JurisdictionSingapore
CourtCourt of Three Judges (Singapore)
JudgeChan Sek Keong CJ
Plaintiff CounselSundaresh Menon SC, Ronald Choo, Aurill Kam, Sim Kwan Kiat, Dawn Tan, Kelvin Poon, Tammy Low and Paul Tan (Rajah & Tann LLP),K Shanmugam SC, Ang Cheng Hock, William Ong, Loong Tse Chuan, Vikram Nair and Tay Yong Seng (Allen & Gledhill LLP)
Subject MatterScope of duty of pledgee to pledgor and guarantor when selling pledged shares,Elements of conspiracy by unlawful means,Equity,Rescission,Credit and Security,Whether claim by company in respect of shares pledged by its subsidiary allowable,Whether principle of no reflective loss applied,Scope of bifurcation order,Compensation and damages,Whether bifurcation order required pledgor to prove actual loss at trial,Whether pledgee acted in bad faith in sale of pledged shares or exercised its power of sale for improper purpose,Sale of pledged shares by pledgee at undervalue,Civil Procedure,Proper basis for valuation of shares,Whether purchaser of pledged shares had notice of pledgee's breach of duty to obtain best price for pledged shares or any impropriety in sale,Remedies,Mortgage of personal property,Bifurcation order,Pledgee failing to ascertain market price of shares before agreeing to private sale,Whether value of shares of company affected by value of shares of its subsidiary and sub-subsidiaries,Tort,Differences between conspiracy by lawful means and conspiracy by unlawful means,Whether purchaser of pledged shares was bona fide purchaser,Whether trial judge was right in awarding only nominal damages,Whether pledgor who pledged shares of subsidiary had standing to set aside other shares pledged by its subsidiary and sub-subsidiaries,Damages,Whether sale of pledged shares involved any unlawful means,Whether purchaser of pledged shares had obligation to safeguard rights of pledgor vis-a-vis pledgee,Whether shares sold at undervalue,Conspiracy,Whether sale of pledged shares could be set aside,Stocks and shares,Whether pledged shares sold at undervalue pursuant to conspiracy between pledgee and purchaser,Whether there was intention on part of pledgee or purchaser to injure pledgor,Conspiracy by unlawful means
Date27 April 2009
Defendant CounselKenneth Tan SC and Soh Wei Chi (Kenneth Tan Partnership) and Ng Soon Kai (Ng Chong & Hue LLC)
Published date05 May 2009
Docket NumberCivil Appeals Nos 125 and 126 of 2007

27 April 2009

Judgment reserved.

Chan Sek Keong CJ (delivering the judgment of the court):

Introduction

1 The proceedings before us are an appeal (Civil Appeal No 125 of 2007) by Beckkett Pte Ltd (“Beckkett”), a Singapore company, and a cross-appeal (Civil Appeal No 126 of 2007) by Deutsche Bank AG (“the Bank”), a German bank with a branch in Singapore, against the decisions of Kan Ting Chiu J (“the Judge”) on a claim by Beckkett and a counterclaim by the Bank in Suit No 326 of 2004 (see Beckkett Pte Ltd v Deutsche Bank AG [2008] 2 SLR 189 (“the Judgment”)).

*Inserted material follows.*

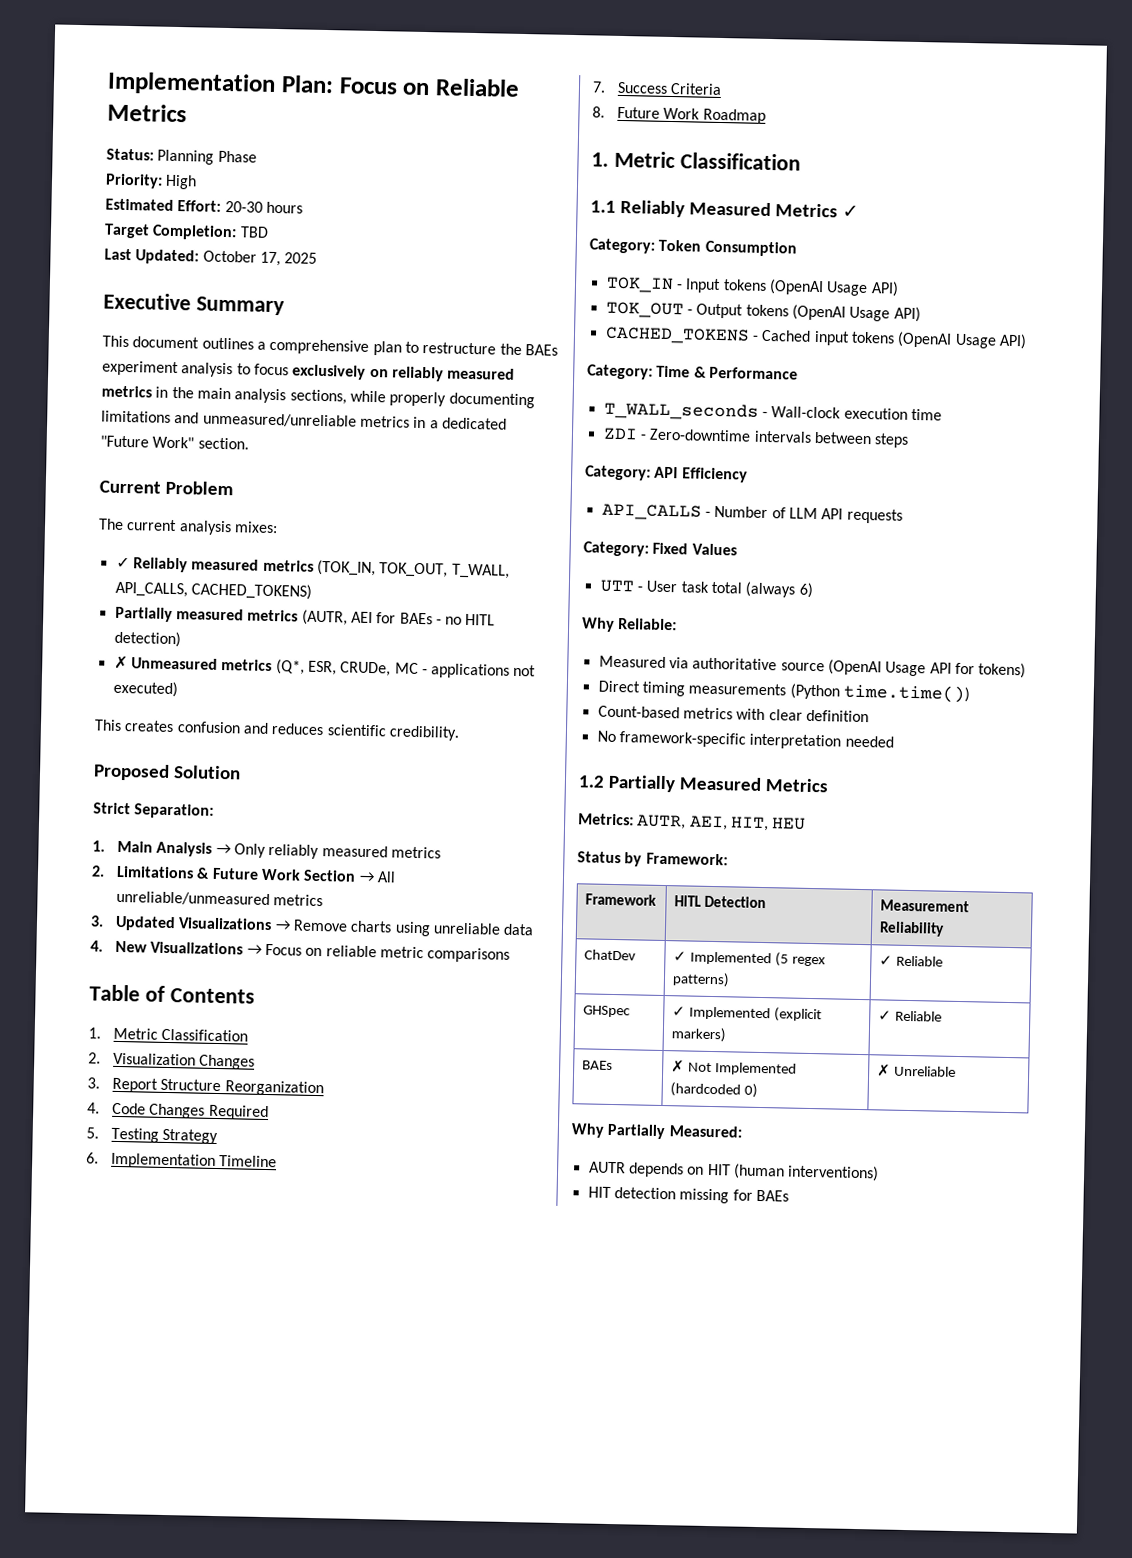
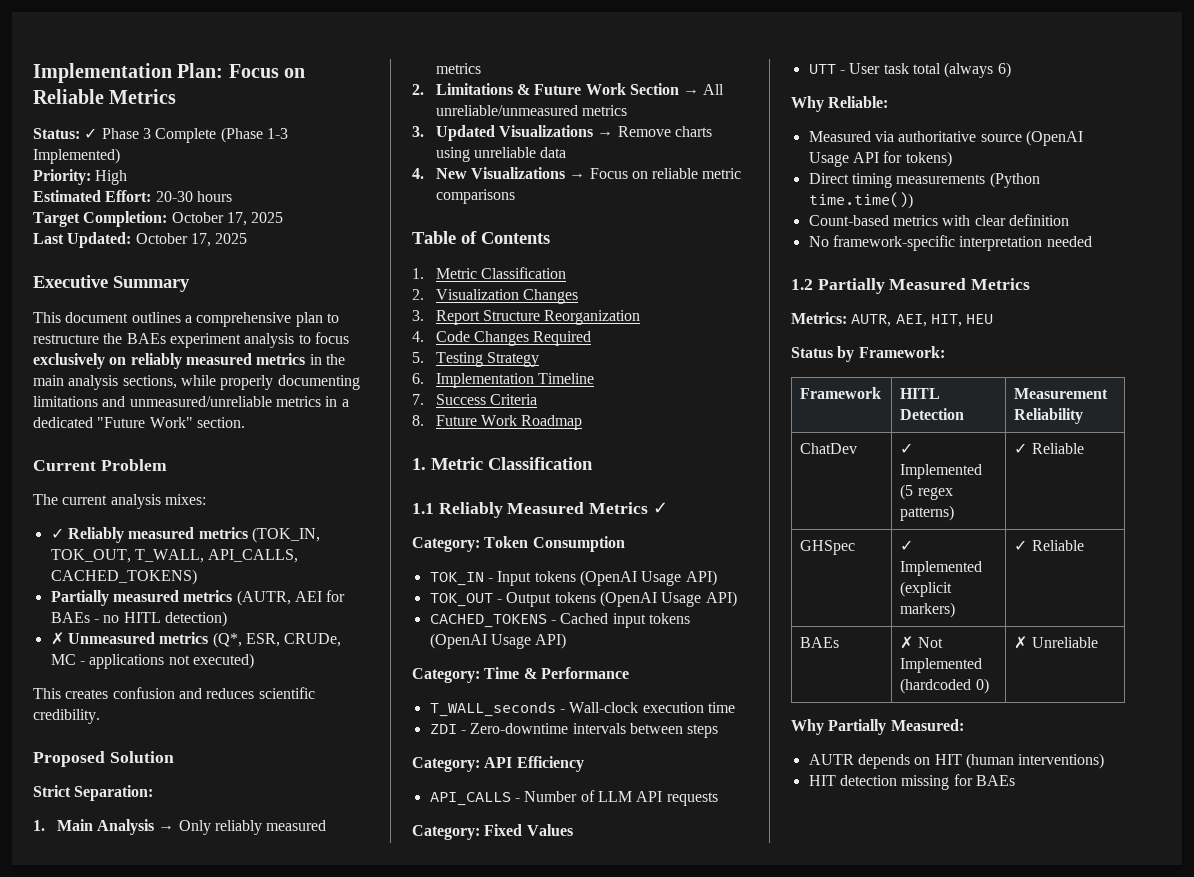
- Status: Planning Phase
+ Status: ✓ Phase 3 Complete (Phase 1-3 Implemented)
- Target Completion: TBD
+ Target Completion: October 17, 2025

The Judge dismissed both the claim and the counterclaim.

2 The claim by Beckkett is for various reliefs against the Bank and PT Dianlia Setyamukti (“DSM”), an Indonesian company, in connection with the sale by the Bank to DSM of shares in four Indonesian companies which were pledged to the Bank (“the Pledged Shares”) to secure the repayment of a bridging loan of US$100m made by the Bank (“the Bridging Loan”) to PT Asminco Bara Utama (“Asminco”), an Indonesian company. The Bridging Loan was guaranteed by Beckkett, its ultimate parent company. The counterclaim by the Bank is against Beckkett as guarantor for payment of the unpaid balance of the Bridging Loan after accounting for the proceeds of sale of the Pledged Shares.

The background

The Swabara group of companies

3 Beckkett is an investment holding company incorporated in Singapore. Prior to February 2002, Beckkett owned approximately 74.2% of the issued share capital of an Indonesian company, PT Swabara Mining and Energy (“SME”). SME, in turn, owned 99.9% of the share capital of Asminco which owned 40% of the shares in PT Adaro Indonesia (“Adaro”), an Indonesian company, and 40% of the shares in PT Indonesia Bulk Terminal (“IBT”), an Indonesian company. Beckkett and these four Indonesian companies are collectively referred to in this judgment as “the Swabara Group”. The main and most substantial asset in the Swabara Group was the indirect holding (through Asminco) of a 40% share in Adaro. Adaro owned a coal mine in Kalimantan (one of the largest in Indonesia) which produced a low-ash, low-energy coal known as “Envirocoal”. This asset was the “crown jewel” of the Swabara Group. IBT owned and operated a bulk terminal for Adaro’s coal mine.

4 Beckkett itself is a wholly-owned subsidiary of Asian Mining Energy Corporation (“ASMEC”), a company incorporated in Mauritius whose shareholders were divided into three groups as follows:

(a) Metropolitan Investment Corporation (“MIC”) owning 29.191% of its shares;

(b) PT Unigaruda Masabadi (“UM”), owning 29.191% of its shares; and

(c) Indopac Development Corporation Ltd (“Indopac”), Timko Company Ltd (“Timko”) and Jade Age International Corporation (“Jade Age”), collectively owning 41.618% of its shares.

5 MIC was part of the group of companies called “the Tirtamas Group”, owned and controlled by Mr Hashim Djojhadikusumo (“Hashim”) while UM was part of another group of companies called “the RGM Group”, owned and controlled by Mr Sukanto Tanoto (“Sukanto”). MIC and UM will be referred to collectively as “the Passive Shareholders”. Together they owned 58.382% of ASMEC and thus controlled Beckkett.

6 Indopac, Timko and Jade Age, on the other hand, were companies controlled by a group of four individuals who also held various management positions in the Swabara Group. These four individuals are:

(a) Graeme Robertson – Chairman, Chief Executive Officer and President Director of SME, Asminco, Adaro and IBT, as well as the managing director of New Hope Corporation Limited (“New Hope”) which is also a shareholder of Adaro, and sole executive director of Indocoal Pty Ltd;

(b) Allan Buckler – Chief Operations Officer and director of SME, Adaro, IBT, as well as Chief Operations Officer and director of New Hope;

(c) Terry Smith – Deputy Operations Director and Commissioner of SME, Adaro and IBT, as well as Operations Officer and director of New Hope; and

(d) Indra Aman – General Legal Counsel and director of SME and Adaro, as well as President Commissioner of Asminco.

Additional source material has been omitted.